Supplied material:
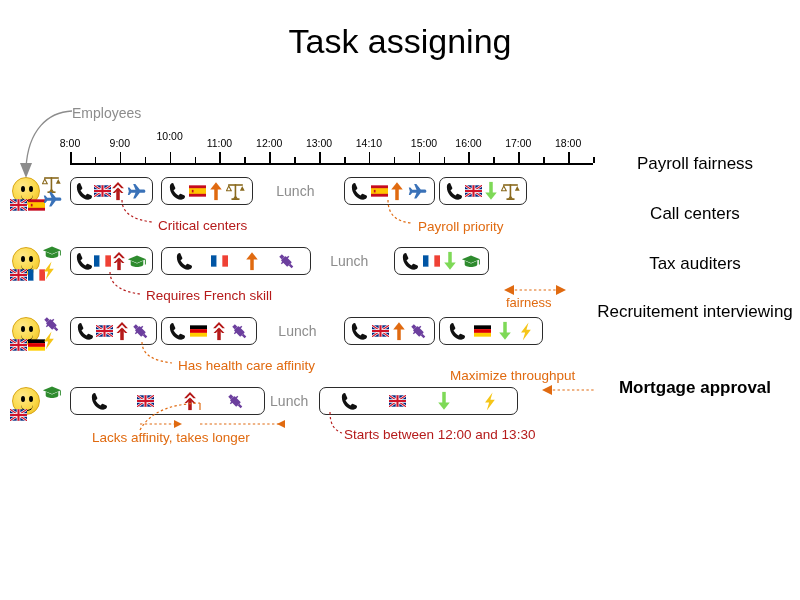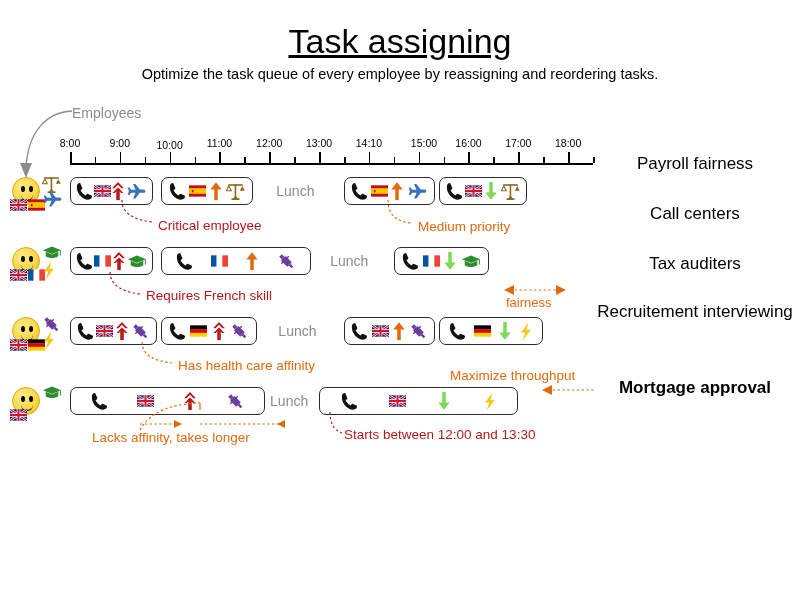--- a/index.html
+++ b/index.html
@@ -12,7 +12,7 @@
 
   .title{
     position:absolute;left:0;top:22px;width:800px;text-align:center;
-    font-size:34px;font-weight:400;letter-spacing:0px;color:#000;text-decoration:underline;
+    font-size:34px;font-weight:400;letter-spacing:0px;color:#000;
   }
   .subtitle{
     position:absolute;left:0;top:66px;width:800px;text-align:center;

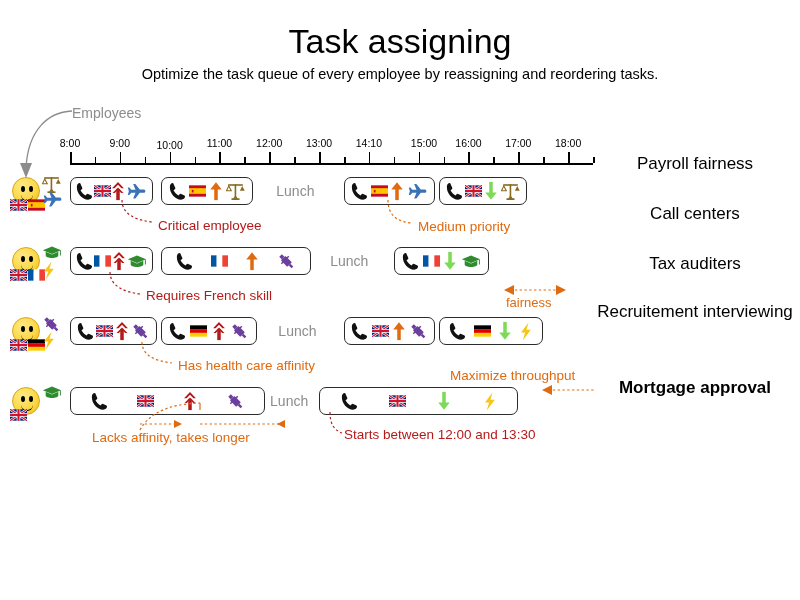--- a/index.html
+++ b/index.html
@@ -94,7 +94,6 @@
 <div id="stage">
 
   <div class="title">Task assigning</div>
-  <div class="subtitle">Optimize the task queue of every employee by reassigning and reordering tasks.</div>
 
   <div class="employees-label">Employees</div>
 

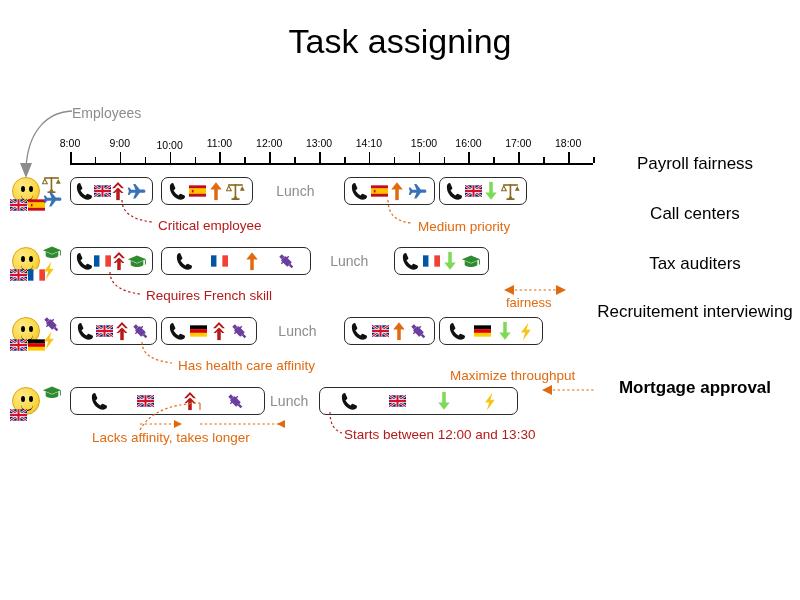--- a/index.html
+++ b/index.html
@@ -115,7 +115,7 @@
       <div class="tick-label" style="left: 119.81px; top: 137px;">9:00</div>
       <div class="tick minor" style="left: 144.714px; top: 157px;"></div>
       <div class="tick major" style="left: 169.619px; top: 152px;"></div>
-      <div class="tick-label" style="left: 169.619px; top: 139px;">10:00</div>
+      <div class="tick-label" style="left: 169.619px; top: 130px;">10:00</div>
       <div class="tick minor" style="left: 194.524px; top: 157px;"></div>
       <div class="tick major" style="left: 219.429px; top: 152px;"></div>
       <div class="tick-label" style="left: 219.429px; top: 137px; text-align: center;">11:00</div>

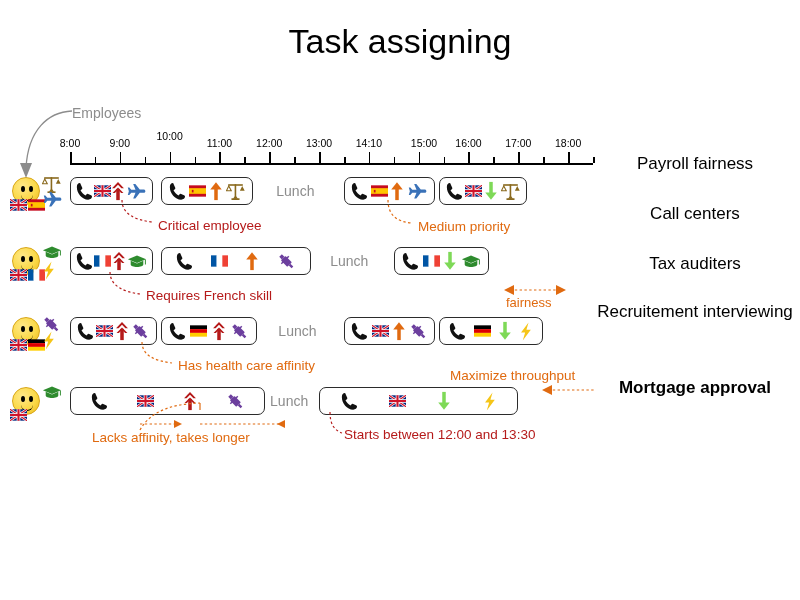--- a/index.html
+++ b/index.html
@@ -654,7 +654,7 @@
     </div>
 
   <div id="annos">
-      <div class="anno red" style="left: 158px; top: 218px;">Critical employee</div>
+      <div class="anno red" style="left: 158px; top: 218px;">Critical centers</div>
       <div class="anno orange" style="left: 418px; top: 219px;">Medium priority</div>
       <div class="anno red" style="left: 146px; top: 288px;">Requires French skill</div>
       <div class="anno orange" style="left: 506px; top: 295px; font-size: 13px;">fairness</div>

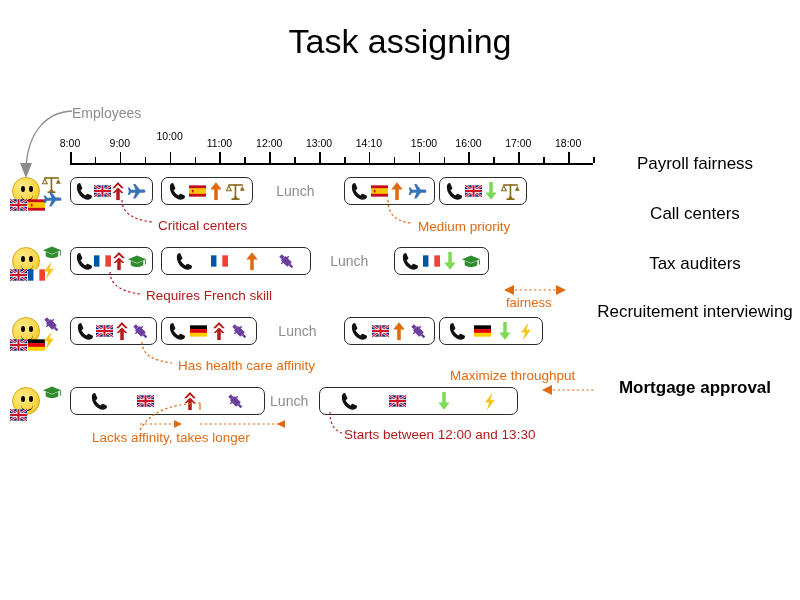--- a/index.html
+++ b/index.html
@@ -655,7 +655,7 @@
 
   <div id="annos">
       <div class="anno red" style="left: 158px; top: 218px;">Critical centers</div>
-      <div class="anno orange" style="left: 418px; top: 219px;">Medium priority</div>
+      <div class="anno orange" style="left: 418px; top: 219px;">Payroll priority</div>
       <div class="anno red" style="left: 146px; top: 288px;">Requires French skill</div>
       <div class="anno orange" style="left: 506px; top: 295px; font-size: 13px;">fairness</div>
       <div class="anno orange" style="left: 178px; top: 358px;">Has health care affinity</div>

Task brief:
Would you return the material above exactly, apart from its pictures?

Answer box:
--- a/index.html
+++ b/index.html
@@ -12,7 +12,7 @@
 
   .title{
     position:absolute;left:0;top:22px;width:800px;text-align:center;
-    font-size:34px;font-weight:400;letter-spacing:0px;color:#000;text-decoration:underline;
+    font-size:34px;font-weight:400;letter-spacing:0px;color:#000;
   }
   .subtitle{
     position:absolute;left:0;top:66px;width:800px;text-align:center;

--- a/index.html
+++ b/index.html
@@ -94,7 +94,6 @@
 <div id="stage">
 
   <div class="title">Task assigning</div>
-  <div class="subtitle">Optimize the task queue of every employee by reassigning and reordering tasks.</div>
 
   <div class="employees-label">Employees</div>
 

--- a/index.html
+++ b/index.html
@@ -115,7 +115,7 @@
       <div class="tick-label" style="left: 119.81px; top: 137px;">9:00</div>
       <div class="tick minor" style="left: 144.714px; top: 157px;"></div>
       <div class="tick major" style="left: 169.619px; top: 152px;"></div>
-      <div class="tick-label" style="left: 169.619px; top: 139px;">10:00</div>
+      <div class="tick-label" style="left: 169.619px; top: 130px;">10:00</div>
       <div class="tick minor" style="left: 194.524px; top: 157px;"></div>
       <div class="tick major" style="left: 219.429px; top: 152px;"></div>
       <div class="tick-label" style="left: 219.429px; top: 137px; text-align: center;">11:00</div>

--- a/index.html
+++ b/index.html
@@ -654,7 +654,7 @@
     </div>
 
   <div id="annos">
-      <div class="anno red" style="left: 158px; top: 218px;">Critical employee</div>
+      <div class="anno red" style="left: 158px; top: 218px;">Critical centers</div>
       <div class="anno orange" style="left: 418px; top: 219px;">Medium priority</div>
       <div class="anno red" style="left: 146px; top: 288px;">Requires French skill</div>
       <div class="anno orange" style="left: 506px; top: 295px; font-size: 13px;">fairness</div>

--- a/index.html
+++ b/index.html
@@ -655,7 +655,7 @@
 
   <div id="annos">
       <div class="anno red" style="left: 158px; top: 218px;">Critical centers</div>
-      <div class="anno orange" style="left: 418px; top: 219px;">Medium priority</div>
+      <div class="anno orange" style="left: 418px; top: 219px;">Payroll priority</div>
       <div class="anno red" style="left: 146px; top: 288px;">Requires French skill</div>
       <div class="anno orange" style="left: 506px; top: 295px; font-size: 13px;">fairness</div>
       <div class="anno orange" style="left: 178px; top: 358px;">Has health care affinity</div>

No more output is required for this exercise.